Assignment - Pull every line holding the word "table" out of the data and copy it.

Task data -
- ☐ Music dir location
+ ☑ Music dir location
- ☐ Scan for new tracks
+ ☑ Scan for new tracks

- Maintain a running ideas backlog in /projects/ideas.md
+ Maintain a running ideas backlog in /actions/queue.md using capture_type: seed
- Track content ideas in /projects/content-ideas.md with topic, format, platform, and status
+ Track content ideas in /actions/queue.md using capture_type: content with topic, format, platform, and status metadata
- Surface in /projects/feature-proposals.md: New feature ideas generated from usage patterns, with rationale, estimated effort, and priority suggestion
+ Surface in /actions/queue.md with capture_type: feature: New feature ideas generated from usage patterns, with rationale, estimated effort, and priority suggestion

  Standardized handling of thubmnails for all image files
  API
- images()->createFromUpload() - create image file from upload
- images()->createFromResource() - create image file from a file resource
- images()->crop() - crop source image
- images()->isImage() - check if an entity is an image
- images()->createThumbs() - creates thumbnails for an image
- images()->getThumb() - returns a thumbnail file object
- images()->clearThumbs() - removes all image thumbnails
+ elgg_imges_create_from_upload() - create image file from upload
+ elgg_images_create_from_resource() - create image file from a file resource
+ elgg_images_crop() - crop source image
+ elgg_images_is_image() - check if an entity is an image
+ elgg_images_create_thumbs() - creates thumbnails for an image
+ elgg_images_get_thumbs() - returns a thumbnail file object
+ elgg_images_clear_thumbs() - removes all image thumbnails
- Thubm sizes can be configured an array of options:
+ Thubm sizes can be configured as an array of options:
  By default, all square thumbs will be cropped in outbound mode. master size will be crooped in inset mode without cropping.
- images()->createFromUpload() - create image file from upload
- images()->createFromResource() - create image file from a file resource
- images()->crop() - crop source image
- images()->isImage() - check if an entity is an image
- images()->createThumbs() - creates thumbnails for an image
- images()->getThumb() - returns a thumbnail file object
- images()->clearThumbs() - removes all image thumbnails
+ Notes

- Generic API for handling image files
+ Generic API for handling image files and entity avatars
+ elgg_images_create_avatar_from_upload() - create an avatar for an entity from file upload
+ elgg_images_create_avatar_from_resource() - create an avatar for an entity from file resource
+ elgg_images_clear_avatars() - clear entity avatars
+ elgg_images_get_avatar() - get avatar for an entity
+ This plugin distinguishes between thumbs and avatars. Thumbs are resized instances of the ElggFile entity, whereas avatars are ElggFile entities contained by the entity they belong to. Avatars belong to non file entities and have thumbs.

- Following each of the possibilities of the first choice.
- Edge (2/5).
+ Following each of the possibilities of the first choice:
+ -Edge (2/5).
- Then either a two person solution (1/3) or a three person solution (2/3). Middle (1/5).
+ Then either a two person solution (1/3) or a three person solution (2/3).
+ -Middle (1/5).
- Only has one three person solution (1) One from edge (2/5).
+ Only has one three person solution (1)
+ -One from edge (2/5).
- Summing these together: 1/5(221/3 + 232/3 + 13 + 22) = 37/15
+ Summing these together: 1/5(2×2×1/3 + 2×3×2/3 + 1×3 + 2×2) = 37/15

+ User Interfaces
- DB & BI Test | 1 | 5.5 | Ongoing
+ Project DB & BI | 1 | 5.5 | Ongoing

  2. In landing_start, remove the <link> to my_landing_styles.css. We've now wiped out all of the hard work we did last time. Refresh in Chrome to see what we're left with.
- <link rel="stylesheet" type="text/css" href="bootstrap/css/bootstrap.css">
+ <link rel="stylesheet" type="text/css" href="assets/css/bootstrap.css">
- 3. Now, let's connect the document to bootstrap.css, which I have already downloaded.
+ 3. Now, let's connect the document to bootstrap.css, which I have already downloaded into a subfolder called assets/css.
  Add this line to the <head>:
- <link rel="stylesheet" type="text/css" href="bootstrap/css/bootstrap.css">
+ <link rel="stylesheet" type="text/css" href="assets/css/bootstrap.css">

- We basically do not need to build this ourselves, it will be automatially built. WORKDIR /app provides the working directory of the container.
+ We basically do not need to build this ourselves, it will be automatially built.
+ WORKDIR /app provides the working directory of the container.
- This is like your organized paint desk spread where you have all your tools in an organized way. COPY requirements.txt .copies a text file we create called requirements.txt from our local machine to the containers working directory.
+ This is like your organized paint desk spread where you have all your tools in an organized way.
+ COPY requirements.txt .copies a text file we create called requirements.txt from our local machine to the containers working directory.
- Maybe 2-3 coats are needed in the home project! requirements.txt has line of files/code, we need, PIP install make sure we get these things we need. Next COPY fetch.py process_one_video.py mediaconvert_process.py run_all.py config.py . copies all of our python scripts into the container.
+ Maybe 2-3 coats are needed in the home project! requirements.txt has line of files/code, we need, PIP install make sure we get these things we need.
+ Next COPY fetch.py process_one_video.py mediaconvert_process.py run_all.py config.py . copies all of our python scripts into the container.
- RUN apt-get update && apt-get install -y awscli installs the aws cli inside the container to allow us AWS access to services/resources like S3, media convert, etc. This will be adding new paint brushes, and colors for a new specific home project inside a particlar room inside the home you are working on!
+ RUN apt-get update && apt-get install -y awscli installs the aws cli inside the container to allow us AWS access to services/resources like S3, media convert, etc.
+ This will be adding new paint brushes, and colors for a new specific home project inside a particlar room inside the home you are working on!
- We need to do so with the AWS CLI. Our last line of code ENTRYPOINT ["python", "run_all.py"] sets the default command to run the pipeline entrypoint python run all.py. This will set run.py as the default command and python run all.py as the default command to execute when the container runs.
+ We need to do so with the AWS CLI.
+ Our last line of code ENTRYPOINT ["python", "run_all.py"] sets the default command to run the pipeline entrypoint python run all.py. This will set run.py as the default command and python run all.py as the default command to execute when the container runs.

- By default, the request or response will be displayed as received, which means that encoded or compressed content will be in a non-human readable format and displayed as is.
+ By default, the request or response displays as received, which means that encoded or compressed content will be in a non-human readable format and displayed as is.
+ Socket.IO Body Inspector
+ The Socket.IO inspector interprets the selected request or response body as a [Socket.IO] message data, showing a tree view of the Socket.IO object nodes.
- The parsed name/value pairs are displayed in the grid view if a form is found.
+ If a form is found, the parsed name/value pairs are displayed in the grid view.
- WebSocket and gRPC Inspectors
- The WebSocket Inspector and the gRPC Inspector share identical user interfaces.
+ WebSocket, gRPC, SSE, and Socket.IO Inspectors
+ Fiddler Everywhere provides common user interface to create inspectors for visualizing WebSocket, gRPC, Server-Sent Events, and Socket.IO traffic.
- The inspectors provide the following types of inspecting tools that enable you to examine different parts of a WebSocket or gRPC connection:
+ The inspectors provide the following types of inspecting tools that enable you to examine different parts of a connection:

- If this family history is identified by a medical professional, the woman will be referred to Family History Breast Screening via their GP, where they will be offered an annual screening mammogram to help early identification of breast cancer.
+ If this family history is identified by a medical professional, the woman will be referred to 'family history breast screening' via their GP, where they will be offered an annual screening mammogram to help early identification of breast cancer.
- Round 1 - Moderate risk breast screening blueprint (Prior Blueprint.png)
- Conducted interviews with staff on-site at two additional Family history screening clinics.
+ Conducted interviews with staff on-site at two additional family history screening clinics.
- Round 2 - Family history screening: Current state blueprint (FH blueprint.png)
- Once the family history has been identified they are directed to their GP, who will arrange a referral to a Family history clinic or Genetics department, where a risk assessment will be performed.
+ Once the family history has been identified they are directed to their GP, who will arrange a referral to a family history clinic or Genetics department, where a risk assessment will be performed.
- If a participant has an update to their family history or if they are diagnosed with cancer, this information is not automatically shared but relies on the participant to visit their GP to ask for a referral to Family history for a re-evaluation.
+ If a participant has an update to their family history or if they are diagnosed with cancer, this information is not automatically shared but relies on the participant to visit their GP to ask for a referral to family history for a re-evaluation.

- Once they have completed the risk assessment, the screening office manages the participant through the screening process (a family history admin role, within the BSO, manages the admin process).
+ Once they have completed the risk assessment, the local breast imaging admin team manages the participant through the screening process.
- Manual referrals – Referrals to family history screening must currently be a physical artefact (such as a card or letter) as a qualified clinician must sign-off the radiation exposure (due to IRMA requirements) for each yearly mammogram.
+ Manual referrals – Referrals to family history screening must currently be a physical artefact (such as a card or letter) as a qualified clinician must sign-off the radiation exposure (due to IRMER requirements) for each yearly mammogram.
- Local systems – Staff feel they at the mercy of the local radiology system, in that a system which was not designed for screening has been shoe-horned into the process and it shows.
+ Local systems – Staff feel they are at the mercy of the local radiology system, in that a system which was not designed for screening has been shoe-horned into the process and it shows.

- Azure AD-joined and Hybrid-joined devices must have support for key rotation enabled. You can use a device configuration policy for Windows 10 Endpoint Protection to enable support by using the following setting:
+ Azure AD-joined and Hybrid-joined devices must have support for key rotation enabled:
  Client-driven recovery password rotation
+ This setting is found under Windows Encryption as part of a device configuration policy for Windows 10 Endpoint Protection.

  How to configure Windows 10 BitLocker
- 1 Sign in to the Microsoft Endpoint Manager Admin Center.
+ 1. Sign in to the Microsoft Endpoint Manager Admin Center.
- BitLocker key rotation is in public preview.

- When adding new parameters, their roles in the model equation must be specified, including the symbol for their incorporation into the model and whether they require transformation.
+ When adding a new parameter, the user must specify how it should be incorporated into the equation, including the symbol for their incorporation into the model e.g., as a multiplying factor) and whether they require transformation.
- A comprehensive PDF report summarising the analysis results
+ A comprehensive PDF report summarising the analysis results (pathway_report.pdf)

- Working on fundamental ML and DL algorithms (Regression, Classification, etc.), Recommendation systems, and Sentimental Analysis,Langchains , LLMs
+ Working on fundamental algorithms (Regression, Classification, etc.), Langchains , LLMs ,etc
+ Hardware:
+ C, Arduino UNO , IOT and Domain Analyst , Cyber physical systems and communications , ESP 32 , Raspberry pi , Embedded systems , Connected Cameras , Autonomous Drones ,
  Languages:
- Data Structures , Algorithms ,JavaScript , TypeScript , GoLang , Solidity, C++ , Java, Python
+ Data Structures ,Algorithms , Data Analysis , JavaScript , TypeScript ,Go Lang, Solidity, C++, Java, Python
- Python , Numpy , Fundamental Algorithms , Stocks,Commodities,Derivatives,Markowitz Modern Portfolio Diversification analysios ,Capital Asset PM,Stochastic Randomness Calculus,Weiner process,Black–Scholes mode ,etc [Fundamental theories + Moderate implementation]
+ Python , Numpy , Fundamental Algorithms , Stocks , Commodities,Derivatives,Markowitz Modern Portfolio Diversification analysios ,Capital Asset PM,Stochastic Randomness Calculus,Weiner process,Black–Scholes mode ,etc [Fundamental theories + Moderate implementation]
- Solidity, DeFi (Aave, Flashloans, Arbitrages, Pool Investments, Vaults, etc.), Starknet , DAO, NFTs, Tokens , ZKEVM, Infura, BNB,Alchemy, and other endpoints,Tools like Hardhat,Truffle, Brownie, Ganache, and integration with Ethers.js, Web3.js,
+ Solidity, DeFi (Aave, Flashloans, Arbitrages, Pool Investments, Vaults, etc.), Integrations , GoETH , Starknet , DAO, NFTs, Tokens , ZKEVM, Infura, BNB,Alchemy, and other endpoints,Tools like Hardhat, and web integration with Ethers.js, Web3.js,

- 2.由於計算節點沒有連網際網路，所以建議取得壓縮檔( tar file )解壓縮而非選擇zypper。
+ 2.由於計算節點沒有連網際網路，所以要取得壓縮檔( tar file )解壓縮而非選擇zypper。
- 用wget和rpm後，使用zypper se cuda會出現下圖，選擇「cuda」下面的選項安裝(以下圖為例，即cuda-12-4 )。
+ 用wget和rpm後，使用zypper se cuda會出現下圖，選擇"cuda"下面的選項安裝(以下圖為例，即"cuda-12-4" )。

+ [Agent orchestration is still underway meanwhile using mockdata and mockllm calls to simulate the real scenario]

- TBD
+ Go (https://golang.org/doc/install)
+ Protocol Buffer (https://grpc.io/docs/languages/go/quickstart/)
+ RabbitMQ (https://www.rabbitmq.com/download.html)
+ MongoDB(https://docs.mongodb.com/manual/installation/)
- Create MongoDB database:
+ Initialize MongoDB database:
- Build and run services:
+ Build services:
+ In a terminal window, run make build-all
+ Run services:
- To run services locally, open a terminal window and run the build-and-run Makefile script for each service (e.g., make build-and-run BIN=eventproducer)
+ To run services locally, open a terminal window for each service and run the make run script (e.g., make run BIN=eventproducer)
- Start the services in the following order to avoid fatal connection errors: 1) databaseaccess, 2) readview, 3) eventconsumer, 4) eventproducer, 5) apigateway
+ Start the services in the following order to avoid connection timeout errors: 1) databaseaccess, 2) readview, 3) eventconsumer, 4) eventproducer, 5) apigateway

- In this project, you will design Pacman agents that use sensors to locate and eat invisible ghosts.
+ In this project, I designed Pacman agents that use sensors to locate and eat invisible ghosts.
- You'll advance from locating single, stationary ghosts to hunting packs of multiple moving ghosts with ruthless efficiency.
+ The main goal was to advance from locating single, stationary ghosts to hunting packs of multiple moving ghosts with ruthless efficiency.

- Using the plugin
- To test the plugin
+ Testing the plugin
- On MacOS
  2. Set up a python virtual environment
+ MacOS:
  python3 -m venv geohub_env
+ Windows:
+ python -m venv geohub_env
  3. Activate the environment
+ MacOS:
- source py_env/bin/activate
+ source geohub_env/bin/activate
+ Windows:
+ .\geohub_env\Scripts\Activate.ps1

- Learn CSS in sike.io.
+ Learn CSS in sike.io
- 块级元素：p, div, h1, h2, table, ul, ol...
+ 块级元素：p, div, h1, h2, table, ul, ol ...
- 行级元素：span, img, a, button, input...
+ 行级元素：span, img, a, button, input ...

Solution to this task -
- 块级元素：p, div, h1, h2, table, ul, ol...
+ 块级元素：p, div, h1, h2, table, ul, ol ...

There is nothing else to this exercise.